Esta vez me había agachado y trataba de asomarme por esa pequeña raya que hay
entre la puerta y el piso. No se veía a nadie. Conocía a la pareja, pero no a
todos sus amigos. Me imaginaba cediendo a mis ganas de abrir, y al otro día la
noticia en los diarios locales (ni aún muerta llegaría a ser famosa en Buenos
Aires) con la crónica de una mujer que abrió y la violaron, le robaron y la
mataron. Pecó de imprudente: culpable. Me
imaginaba a la del quinto pidiendo que cambien todas las llaves del edificio,
por seguridad. A mi vieja enterándose por los diarios o por la administración.

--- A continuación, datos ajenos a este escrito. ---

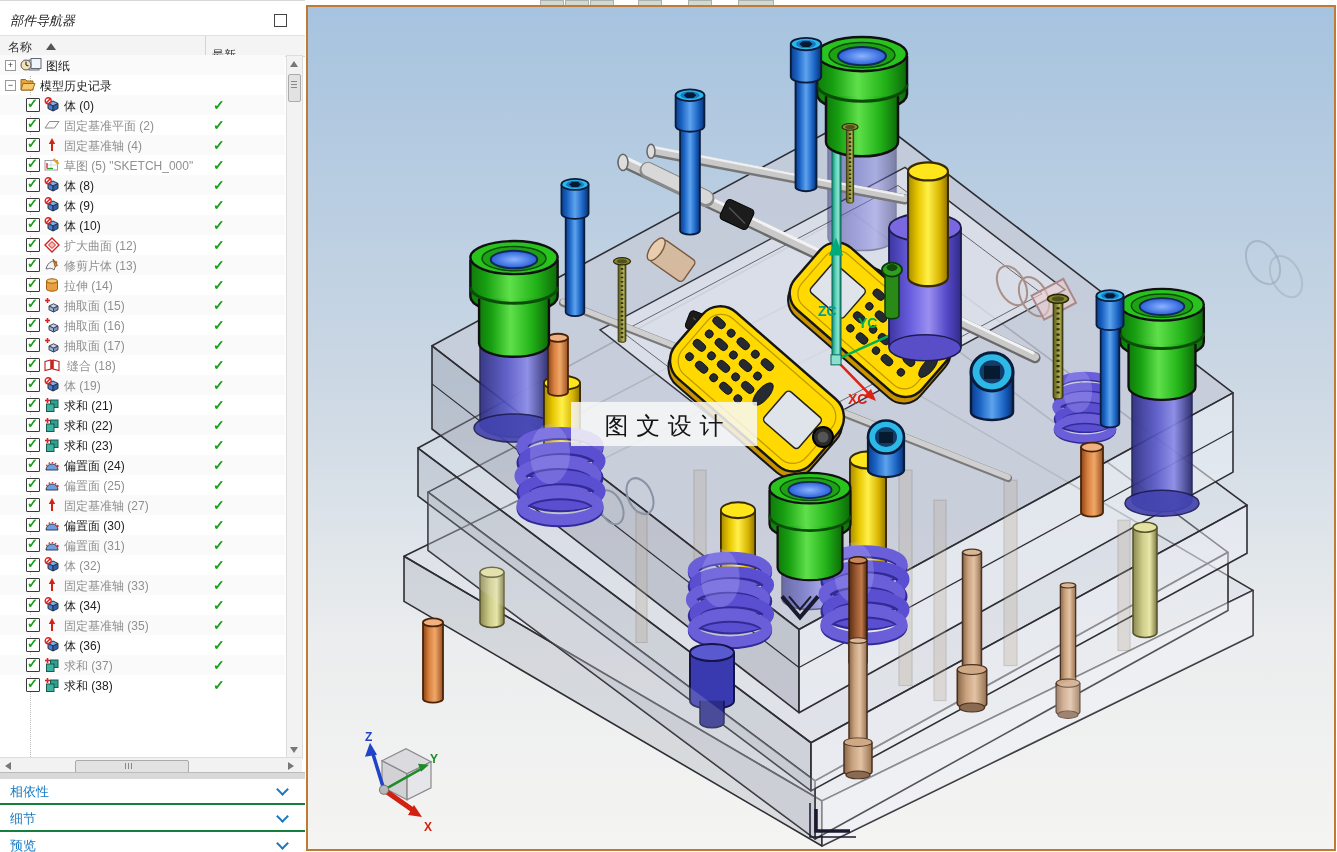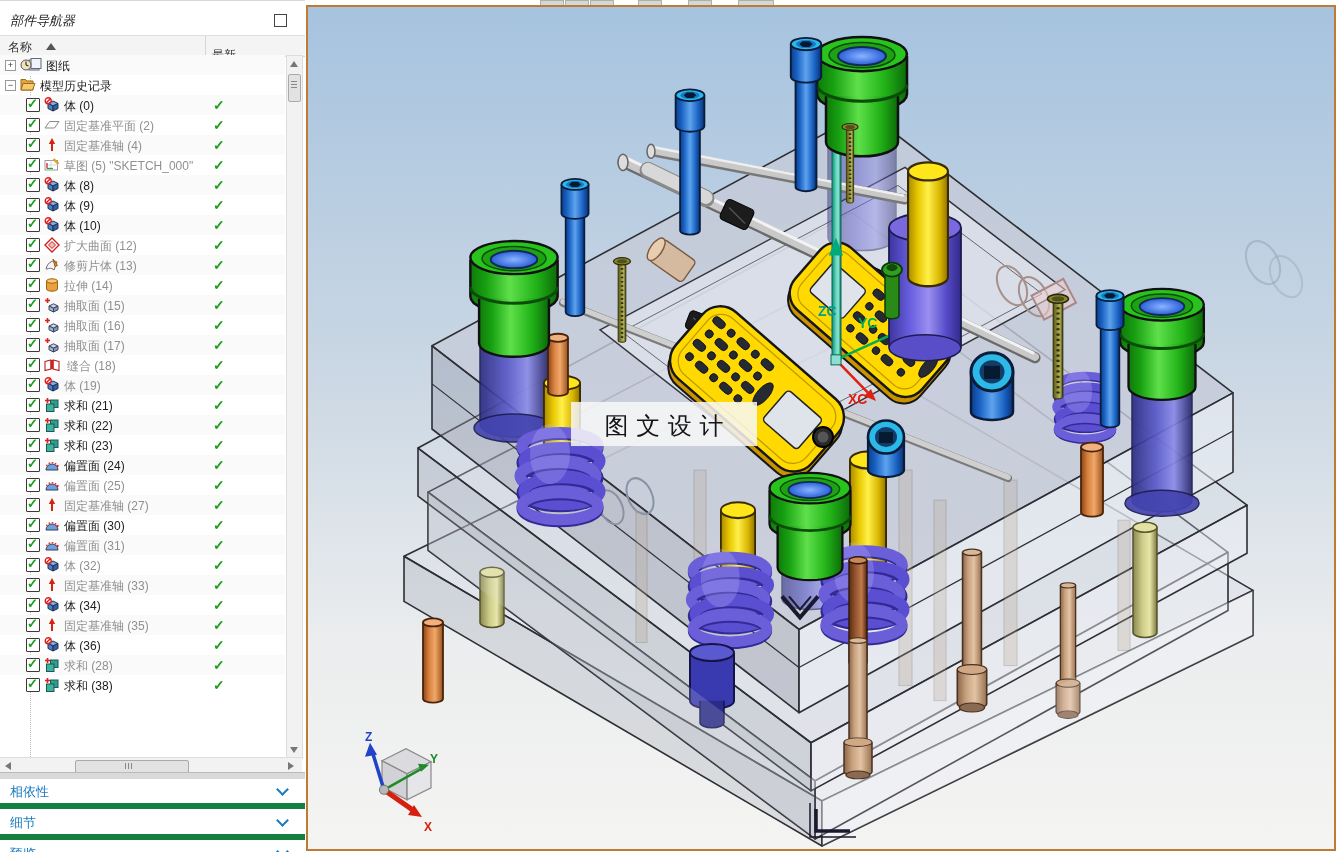--- a/index.html
+++ b/index.html
@@ -430,7 +430,7 @@
               <line x1="3.5" y1="1" x2="3.5" y2="6" stroke="#d22" stroke-width="1.6"></line>
               <line x1="1" y1="3.5" x2="6" y2="3.5" stroke="#d22" stroke-width="1.6"></line>
             </svg></span>
-      <span class="tlabel" style="left: 64px;">求和 (28)</span>
+      <span class="tlabel" style="left: 64px;">求和 (37)</span>
       <span class="tstatus on"></span>
     </div>
         <div class="trow bold">

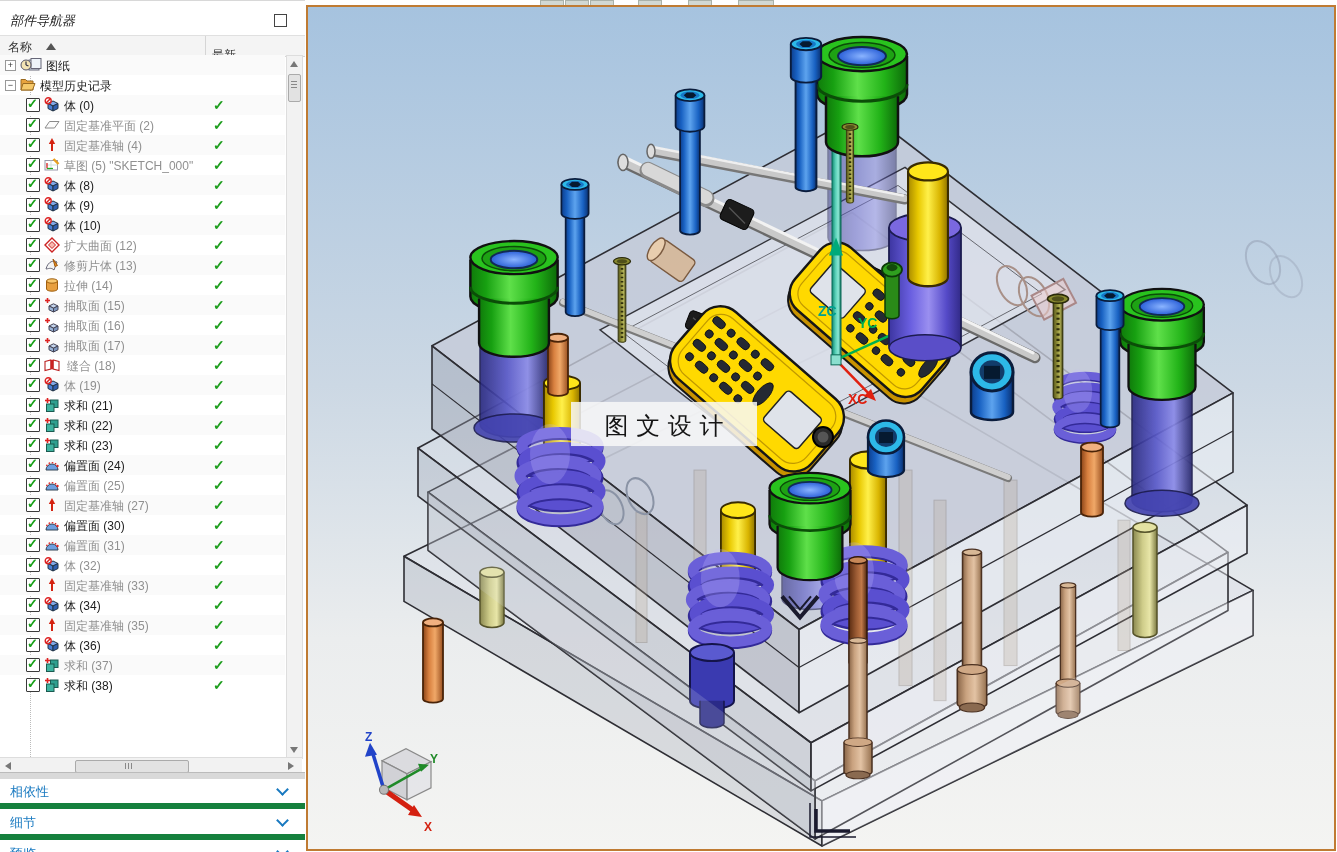--- a/index.html
+++ b/index.html
@@ -42,7 +42,7 @@
   .harr.rt{right:8px;border-left:6px solid #777;}
   .graybar{position:absolute;left:0;top:771px;width:305px;height:6px;background:#d9d9d9;border-top:1px solid #bbb;}
   .sections{position:absolute;left:0;top:777px;width:305px;}
-  .sec{position:relative;height:25px;border-bottom:6px solid #15803d;cursor:pointer;}
+  .sec{position:relative;height:25px;border-bottom:2px solid #15803d;cursor:pointer;}
   .sec .sl{position:absolute;left:10px;top:5px;font-size:13px;color:#1879c0;}
   .sec .chev{position:absolute;right:18px;top:7px;width:9px;height:9px;}
   .sec .chev::after{content:"";position:absolute;left:0;top:0;width:7px;height:7px;border-right:2px solid #1879c0;border-bottom:2px solid #1879c0;transform:rotate(45deg);}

A mis amigas preguntando por mí en el whatsapp y yo sin contestar, como casi
siempre (una colgada, se aísla, no escribe cuando anda loca). Él no entendiendo
mi silencio, si casi lo estábamos logrando, esta vez. La gata escapando por la
escalera, que siempre la confunde porque el 4to y el 2do piso se parecen tanto
al mío.
No
se veía nada por debajo de la puerta. Me distraje con la gata, que también se
asomaba, pero se aburrió enseguida y se
puso a pasarme la lengua por el pelo, con esos gestos de protección tan suyos. Después
sentí una voz más dulce que se convirtió
en llanto, viniendo de la escalera. ¿Qué sabía realmente de ellos?, me volví a
preguntar. Sabía reconocer el llanto de Micaela, eso sabía. Sabía que lloraba
poco y lo necesario, y ahora estaba afuera de su casa. Abrí la puerta y
apareció una chica de unos 30 años con Micaela en brazos y una llave en la
mano, diciendo cosas que seguí sin entender pero señalándome la puerta
equivocada (la del C) y tirando al aire
palabras sueltas como “madre” “encargó”, mientras me señalaba con la cabeza a la
nena que llevaba upa. Le indiqué el otro depto, el correcto, y le dije: “acá” y
“¿vos querés entrar?”. Dijo que sí e hizo la mímica de que no podía, o eso
entendí en medio de nuestro lenguaje afín, pero
casi imaginario. Ella me dio la llave y toda su confianza; yo me sentí
en el programa “Feliz Domingo” cuando maniobré un poco y abrió. Recordé que a
veces los escucho renegar con la cerradura y me sentí parte de su historia.
Ella
dijo “gracias”. Quise preguntarle si necesitaba algo más, repitió “gracias”,
también otras palabras que no entendí y
me cerró la puerta. Abortamos así los
códigos comunes y los posibles lenguajes, tan bruscamente como los creamos. Micaela nunca supo que fue la única palabra
que pudo unir dos culturas, separadas por una sola pared y otras tantas
distancias. Ella fue la llave real, el llanto de leche que apeló al más visceral de los sonidos para
reencontrarnos como humanos, sólo por hoy.